-- ACTIVITY --
Copy out each line of the listing below where the string "data" appears.

-- RECORDS TO PROCESS --
-- Opening Marker --

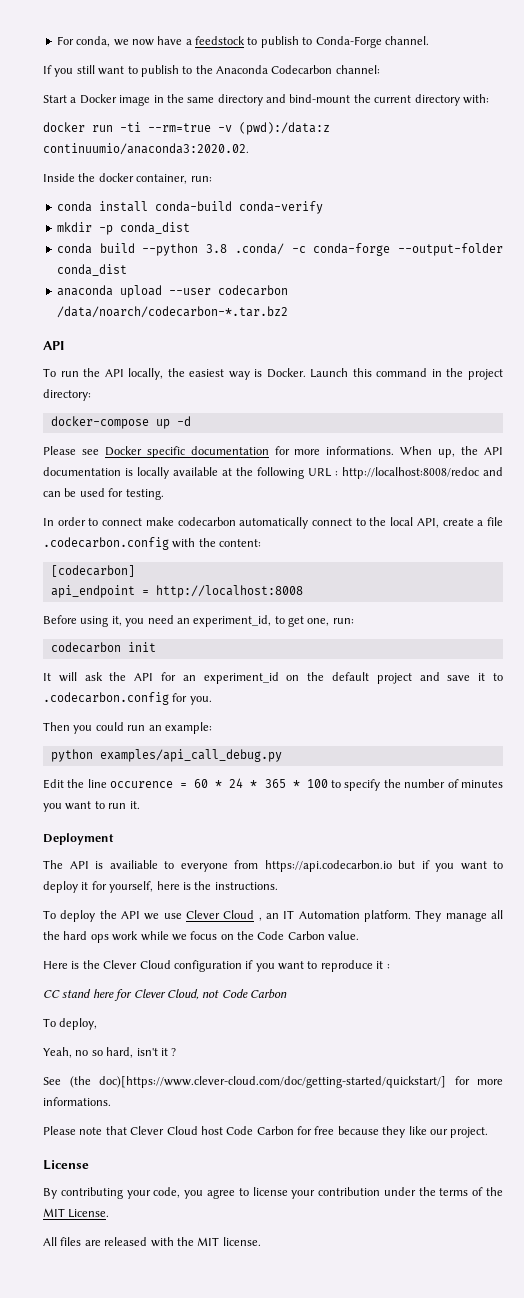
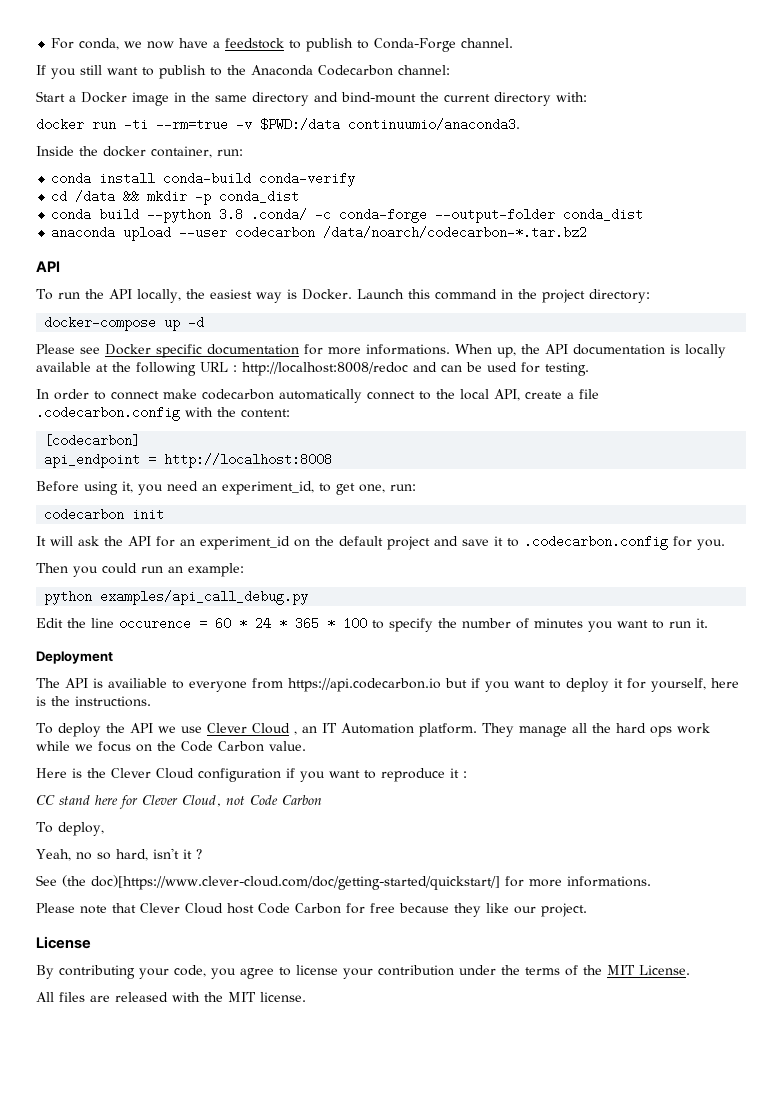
[239,122,330,135] [43,143,249,155] (pwd):/data:z continuumio/anaconda3:2020.02. -> [260,118,520,131] $PWD:/data continuumio/anaconda3.
(323, 207) none -> [51,190,140,203] cd /data &&

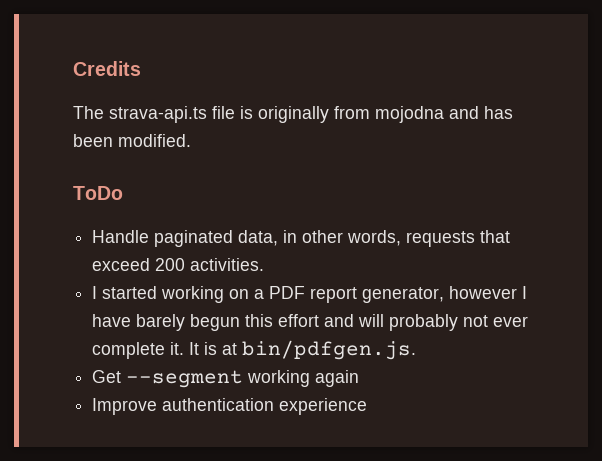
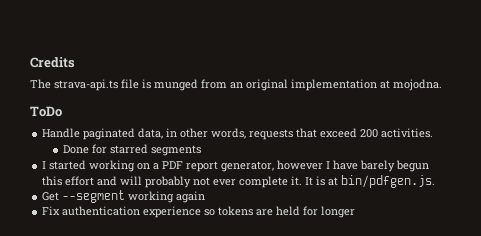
[258,106,513,123] [73,134,191,147] originally from mojodna and has been modified. -> [154,79,442,91] munged from an original implementation at mojodna.
(265, 264) none -> [62,144,201,156] // Done for starred segments
[92,398,158,415] Improve -> [42,206,61,215] Fix
(368, 406) none -> [204,206,356,218] so tokens are held for longer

-- Closing Marker --

-- ANSWER BOX --
[239,122,330,135] [43,143,249,155] (pwd):/data:z continuumio/anaconda3:2020.02. -> [260,118,520,131] $PWD:/data continuumio/anaconda3.
(323, 207) none -> [51,190,140,203] cd /data &&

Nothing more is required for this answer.